Pictures aside, restate the records below exactly as written.

[Data provided Boundary: Start]

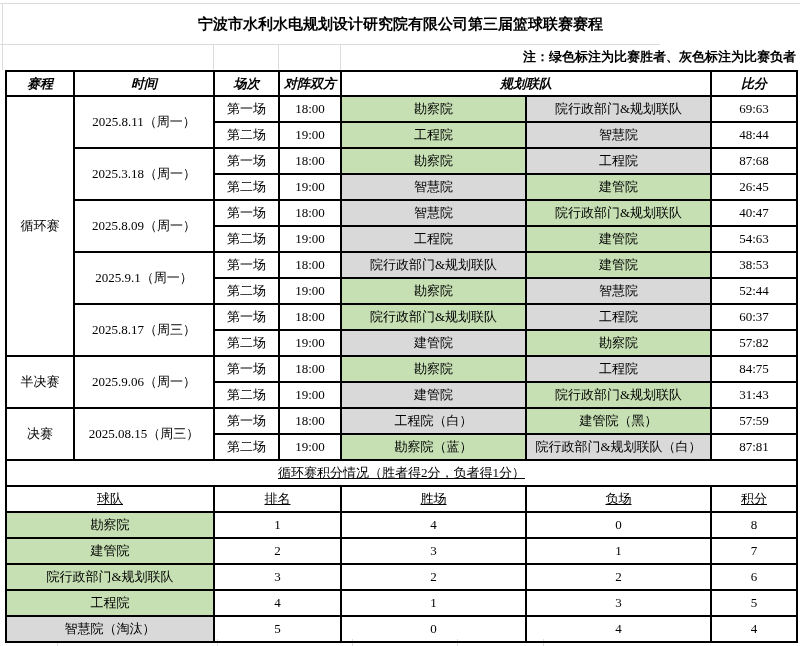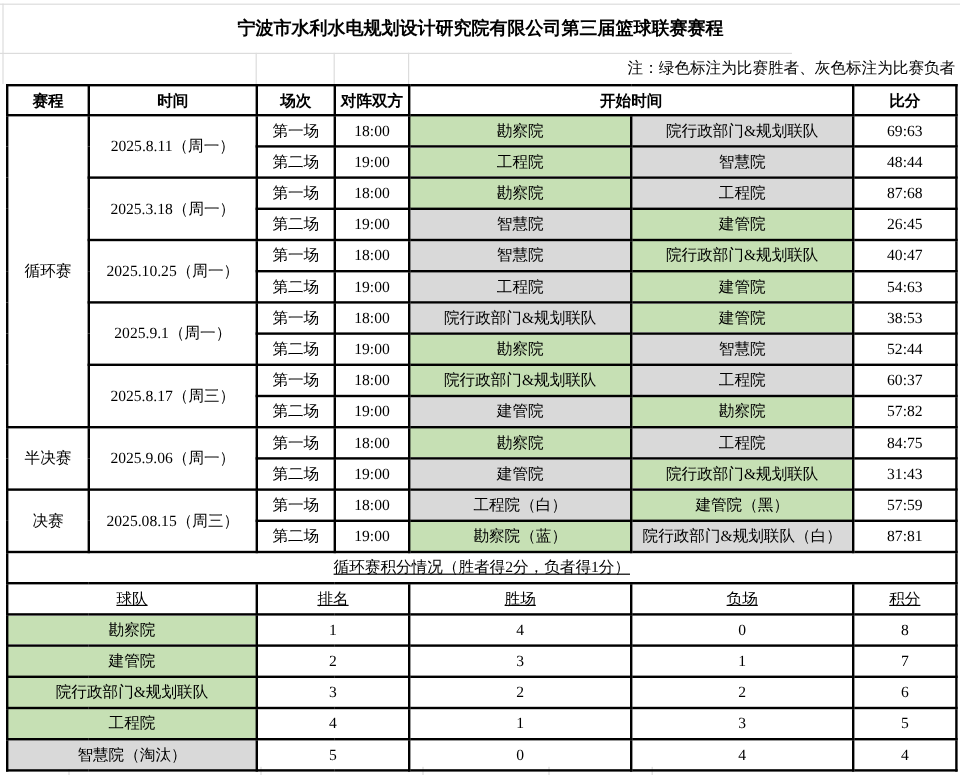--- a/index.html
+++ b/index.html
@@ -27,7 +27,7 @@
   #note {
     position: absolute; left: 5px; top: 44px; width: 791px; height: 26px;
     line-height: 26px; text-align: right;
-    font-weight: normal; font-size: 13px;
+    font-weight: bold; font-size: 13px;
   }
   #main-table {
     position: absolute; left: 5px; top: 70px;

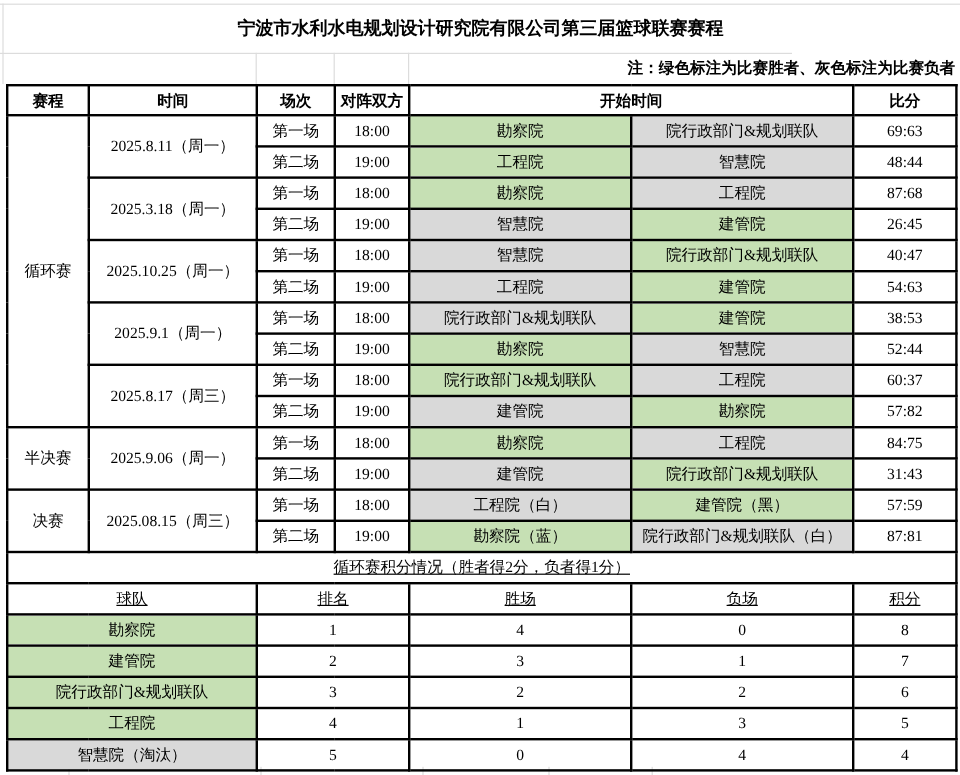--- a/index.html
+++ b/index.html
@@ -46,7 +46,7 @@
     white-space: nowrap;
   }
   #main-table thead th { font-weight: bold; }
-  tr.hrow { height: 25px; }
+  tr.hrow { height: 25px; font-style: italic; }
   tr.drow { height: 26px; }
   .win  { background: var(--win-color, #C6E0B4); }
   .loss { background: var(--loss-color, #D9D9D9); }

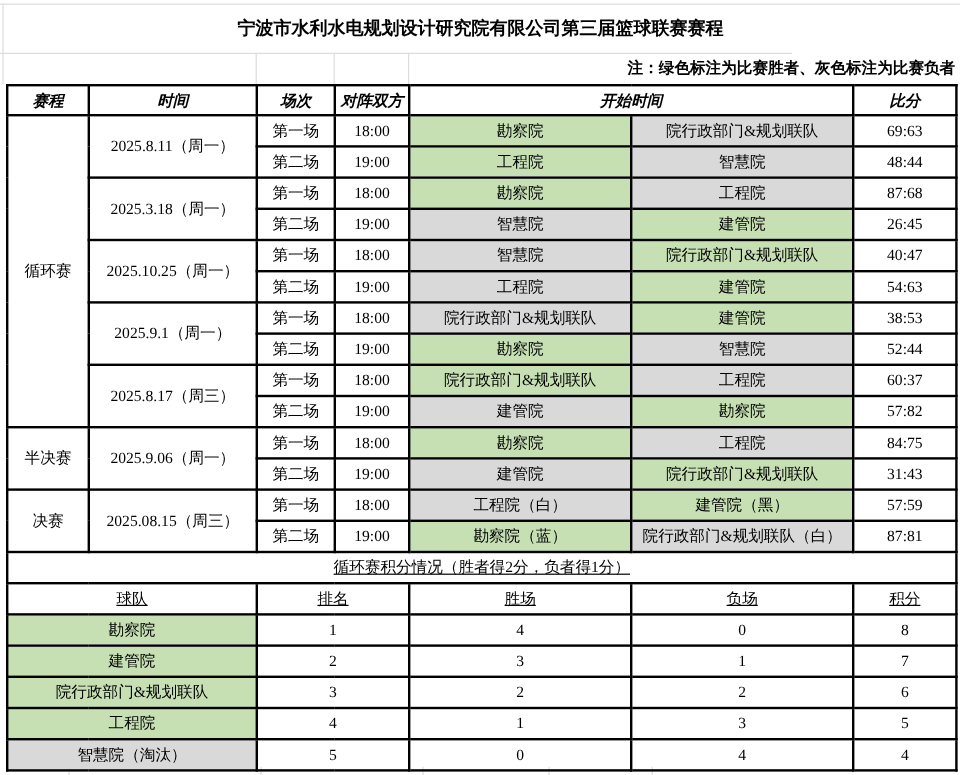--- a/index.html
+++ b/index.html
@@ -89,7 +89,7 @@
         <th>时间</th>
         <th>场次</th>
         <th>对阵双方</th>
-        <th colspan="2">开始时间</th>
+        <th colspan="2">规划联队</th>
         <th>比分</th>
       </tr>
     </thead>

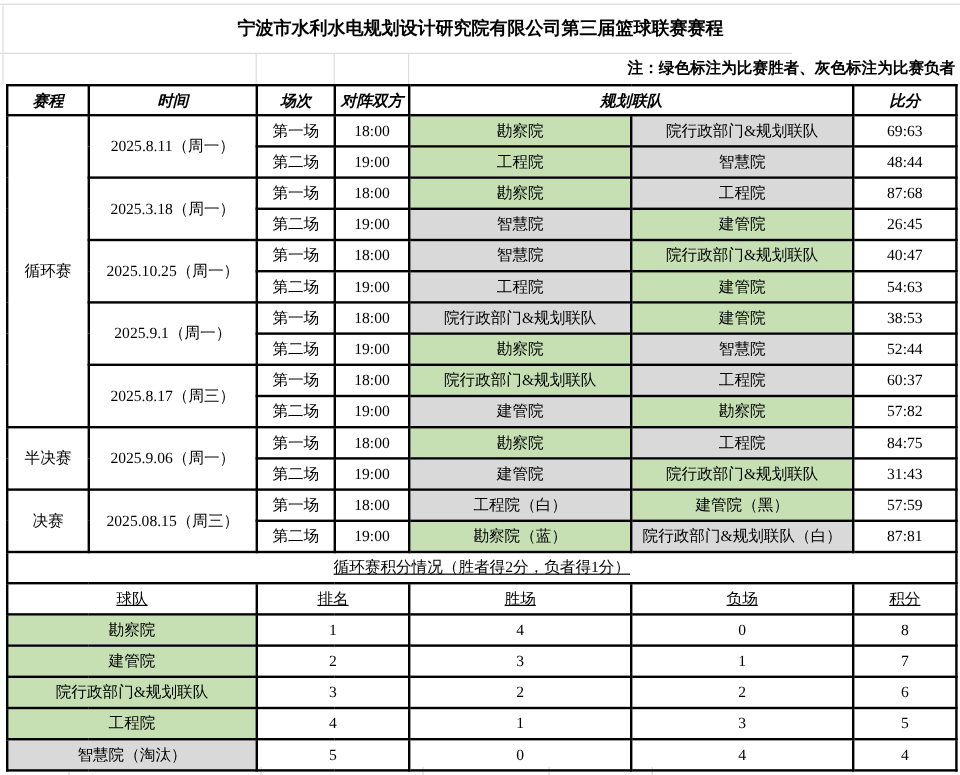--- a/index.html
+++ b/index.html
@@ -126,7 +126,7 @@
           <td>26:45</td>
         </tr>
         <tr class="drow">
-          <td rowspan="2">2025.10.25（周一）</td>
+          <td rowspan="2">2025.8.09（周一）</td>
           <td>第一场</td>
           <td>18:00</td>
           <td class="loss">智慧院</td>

[Data provided Boundary: End]

Completed exercise >>
--- a/index.html
+++ b/index.html
@@ -27,7 +27,7 @@
   #note {
     position: absolute; left: 5px; top: 44px; width: 791px; height: 26px;
     line-height: 26px; text-align: right;
-    font-weight: normal; font-size: 13px;
+    font-weight: bold; font-size: 13px;
   }
   #main-table {
     position: absolute; left: 5px; top: 70px;

--- a/index.html
+++ b/index.html
@@ -46,7 +46,7 @@
     white-space: nowrap;
   }
   #main-table thead th { font-weight: bold; }
-  tr.hrow { height: 25px; }
+  tr.hrow { height: 25px; font-style: italic; }
   tr.drow { height: 26px; }
   .win  { background: var(--win-color, #C6E0B4); }
   .loss { background: var(--loss-color, #D9D9D9); }

--- a/index.html
+++ b/index.html
@@ -89,7 +89,7 @@
         <th>时间</th>
         <th>场次</th>
         <th>对阵双方</th>
-        <th colspan="2">开始时间</th>
+        <th colspan="2">规划联队</th>
         <th>比分</th>
       </tr>
     </thead>

--- a/index.html
+++ b/index.html
@@ -126,7 +126,7 @@
           <td>26:45</td>
         </tr>
         <tr class="drow">
-          <td rowspan="2">2025.10.25（周一）</td>
+          <td rowspan="2">2025.8.09（周一）</td>
           <td>第一场</td>
           <td>18:00</td>
           <td class="loss">智慧院</td>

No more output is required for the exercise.